Fauchés par l’obscurantisme des forces imbéciles qui donnent encore du crédit à la violence et à la haine comme autant de solutions possibles. Je m’incline devant leur mémoire comme l’ont fait avant moi beaucoup d’internautes, beaucoup d’auditeurs et beaucoup d’Africains.
Je veux dire à ceux qui les ont aimés, à leurs parents, à leurs amis, qu’ils ne sont pas morts pour rien ; leur disparition tragique ouvre davantage les yeux du monde sur les plaies de notre temps. « Il faut que notre sang s’allume, dit Kheteb Yacine ; que nous prenions feu, que les yeux du monde s’ouvre non pas sur nos dépouilles, mais sur les plaies des survivants… Car, des survivants, il en reste au Nord Mali ; les survivants de l’intolérance, les survivants de la peur, les survivants du sang et du silence.
Paix à ton âme, Ghislaine !
Paix à ton âme, Claude !
Qu’il me soit cependant permis de dire ici que ce qui est arrivé est la résultante d’une faute du gouvernement français ; on ne s’explique pas qu’aux premières heures de la libération du nord Mali, l’opération Serval ait en quelque sorte concédé aux Touaregs du MNLA (Mouvement national de libération de l’Azawad) que l’armée malienne ne puisse pas pénétrer à Kidal. Sans l’écrire de façon formelle, la France a permis au MNLA et à toutes les forces satellitaires de cette entité absconse d’établir leur ordre à Kidal en comptant sur la mise à l’écart de l’armée malienne, sur la réduction au silence et en inaction de la MINUSMA (les forces de l’Onu) et enfin, absurdité suprême, sur l’éloignement géographique des troupes SERVAL qui au fond, se cantonnaient aux portes de Kidal.

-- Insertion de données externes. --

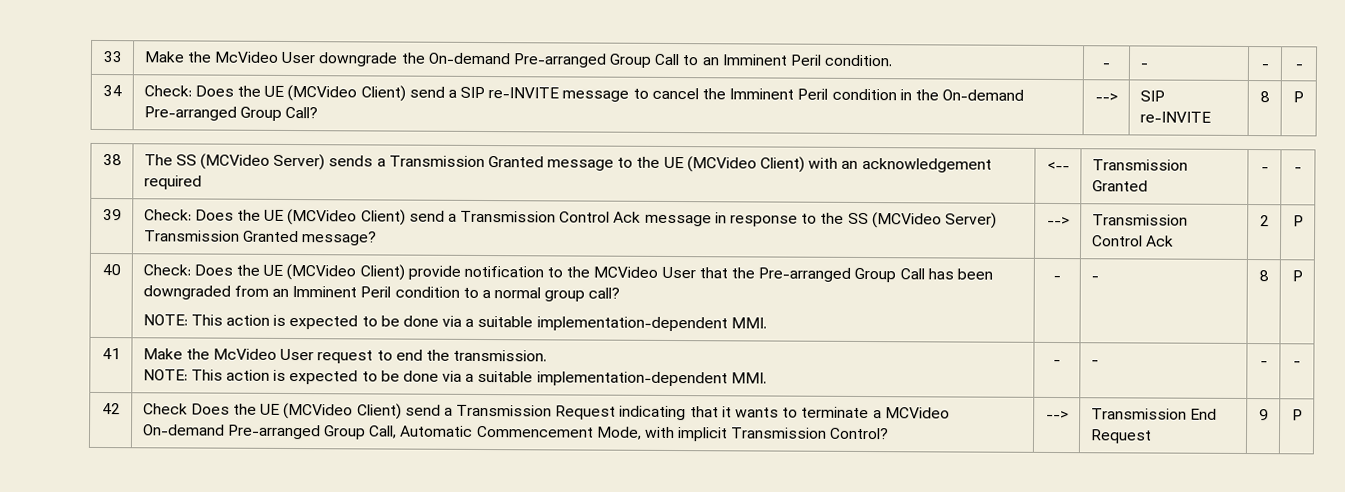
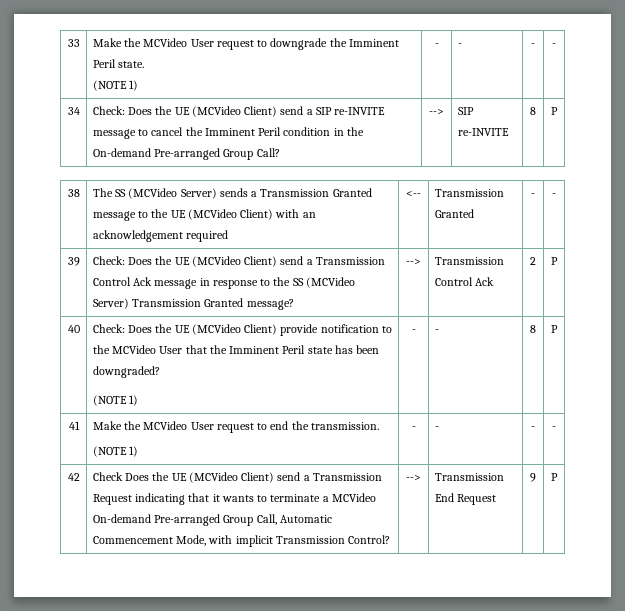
- 33 | Make the McVideo User downgrade the On-demand Pre-arranged Group Call to an Imminent Peril condition. | - | - | - | -
+ 33 | Make the MCVideo User request to downgrade the Imminent Peril state.
+ (NOTE 1) | - | - | - | -
- Check: Does the UE (MCVideo Client) provide notification to the MCVideo User that the Pre-arranged Group Call has been downgraded from an Imminent Peril condition to a normal group call?
- NOTE: This action is expected to be done via a suitable implementation-dependent MMI.
+ Check: Does the UE (MCVideo Client) provide notification to the MCVideo User that the Imminent Peril state has been downgraded?
+ (NOTE 1)
- 41 | Make the McVideo User request to end the transmission.
- NOTE: This action is expected to be done via a suitable implementation-dependent MMI. | - | - | - | -
+ 41 | Make the MCVideo User request to end the transmission.
+ (NOTE 1) | - | - | - | -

Quel arrangement a pu prévaloir à une telle absurdité ? La conséquence est que les forces qui ont agi samedi sur les journalistes de Radio France internationale (Rfi) ont compté sur cette géographie de la bêtise pour perpétrer un double crime auquel elles savaient qu’au moins temporairement, elles échapperaient.
Mais qui a tué ? Les jihadjistes d’AQMI ou du MUJAO (Mouvement pour l’unicité du jihad en Afrique de l’ouest) ? L’absence de revendication jusqu’à ce jour semble infirmer cette hypothèse sans parler du modus operandi qui tient généralement de la prise d’otages à des fins de rançon. Il eût été assez inconséquent que d’une main on libère et que de l’autre on tue, sachant la possibilité ouverte depuis, de prendre des otages et de se faire payer une rançon.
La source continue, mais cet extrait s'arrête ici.